After clinical hold, Yumanity to cut 60% of workforce by April and hunt for a buyer

Yumanity Therapeutics is cutting 60% of its workforce by April, while not-so-subtly asking for buyers as the neurodegenerative-focused biotech's early promise begins to fade.

The company is exploring “potential strategic alternatives” including an acquisition, merger or sale of assets, according to a Thursday release. The news comes less than a month after the FDA placed a partial hold on a multi-dose clinical trial testing the biotech's lead treatment for Parkinson’s disease. The agency did, however, allow the company’s single dose trial to continue. 

Yumanity’s lead drug, YTX-7739, is being tested for a number of conditions, including Parkinson’s and glioblastoma multiforme, with the former farthest along in trials. The drug works to inhibit stearoyl-CoA desaturase (SCD), an enzyme associated with neuron death that ultimately could negatively impact cognition and movement. Results from the company’s phase 1b trial found that the drug was able to reduce the fatty acid desaturation index, a biomarker for SCD, by 20-40%. 

RELATED: Yumanity backs onto Wall Street via Proteostasis merger

The company was named to Fierce Biotech’s Fierce 15 list in 2015, elevated by the promise of co-founder Tony Coles who, as CEO of Onyx Pharmaceuticals, orchestrated a nearly $10 billion dollar acquisition by Amgen. Coles ultimately left his post at Yumanity in 2019 but has continued as chairman of the board. 

In 2020, Yumanity signed a licensing deal with Merck for up to $500 million for two therapies aimed at ALS and frontotemporal lobar dementia, both of which remain in preclinical stages. Later that year, the company executed a merger with Proteostasis Therapeutics, in which Yumanity shareholders maintained ownership of two-thirds of the new company.  

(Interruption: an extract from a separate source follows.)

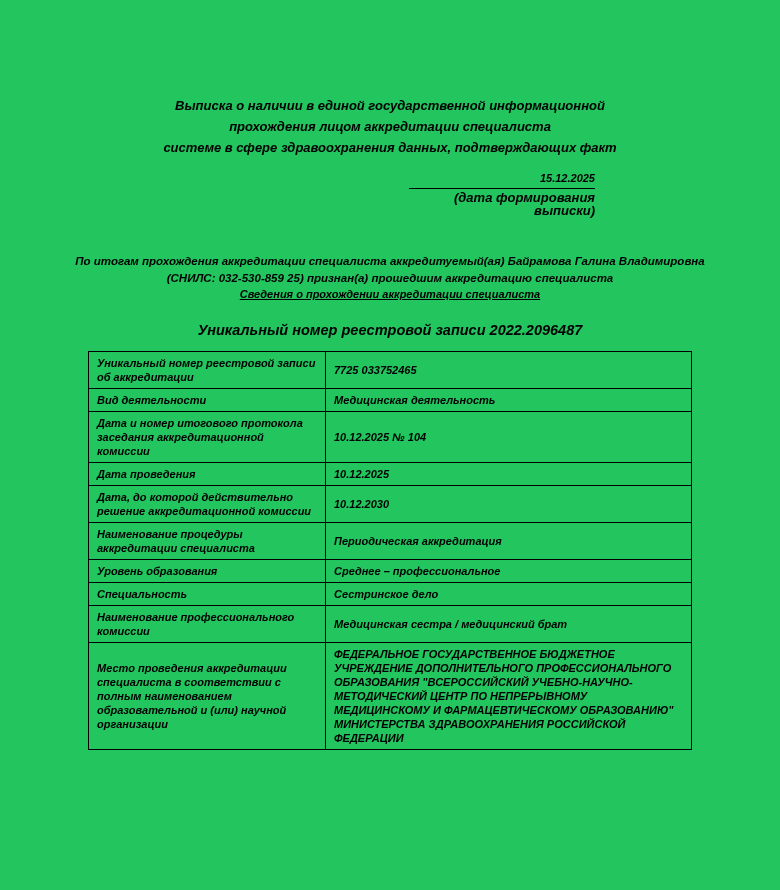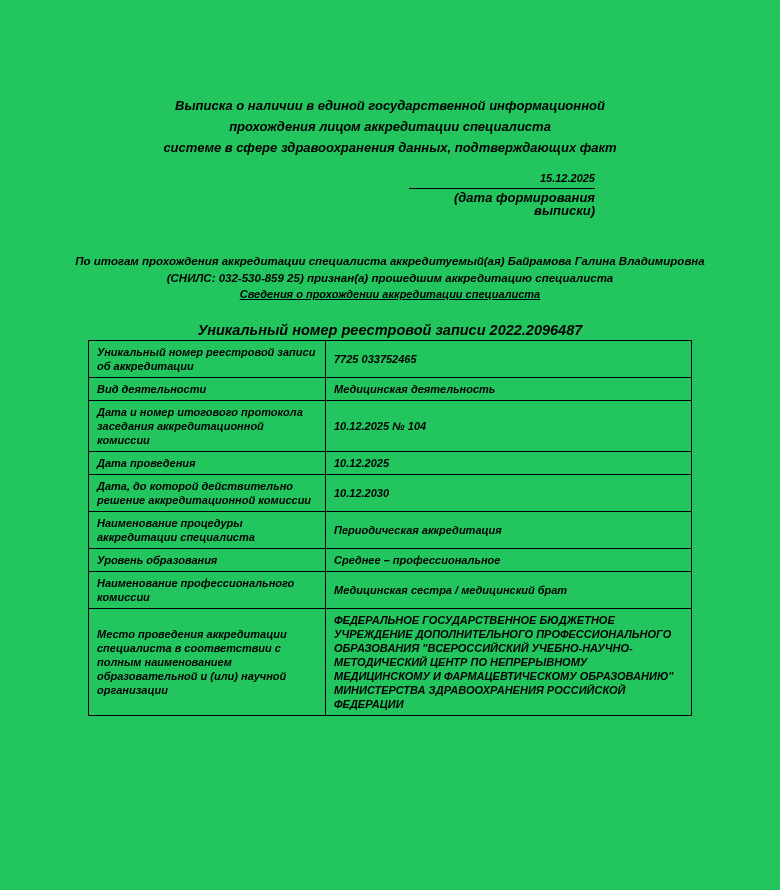"Уникальный номер реестровой записи об" table.info-table { margin: 1px auto 0 auto -> 12px auto 0 auto }
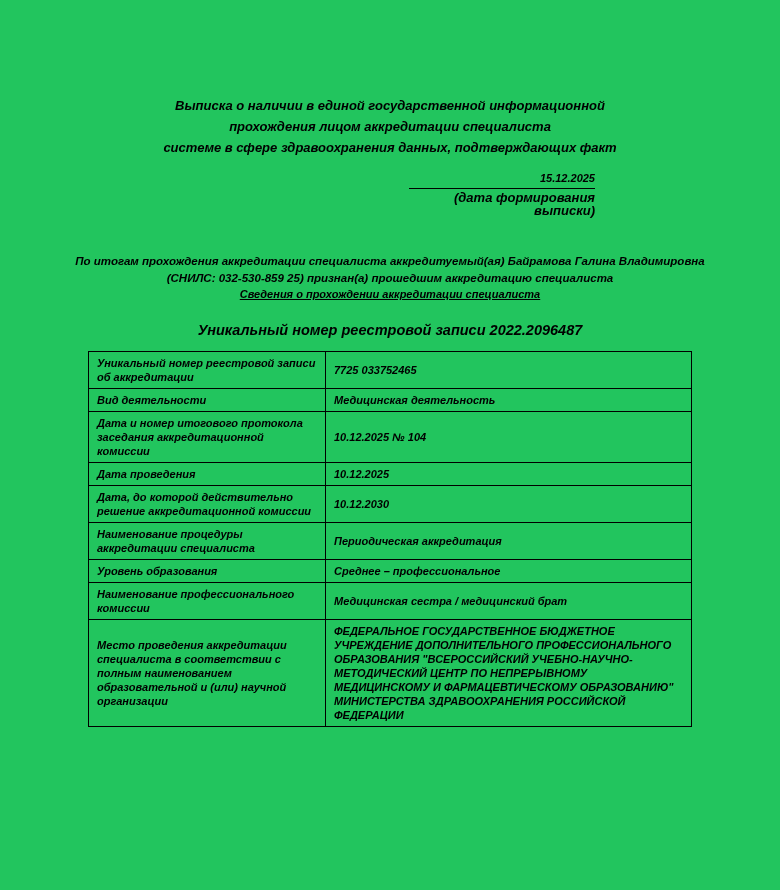"Специальность" tr { html: none -> <tr> <td>Специальность</td> <td>Сестринское дело</td> </tr> }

But cash has been dwindling, made clear by the company’s third quarter earnings last year. As of Sept. 30, 2021, the company had about $46 million on hand, after a nearly $40 million drop year-to-year. 

RELATED: Merck pens $500M Yumanity pact, nabbing 2 neuro hopefuls in the process

At the time, the company predicted having a long enough cash runway to last until the third quarter of 2022. But operating expenses ballooned last year, up 57% in the first three-quarters of the year compared to the same period in 2020. 

Moving forward, Yumanity says it’s tapped H.C. Wainwright as financial advisor to explore strategic options.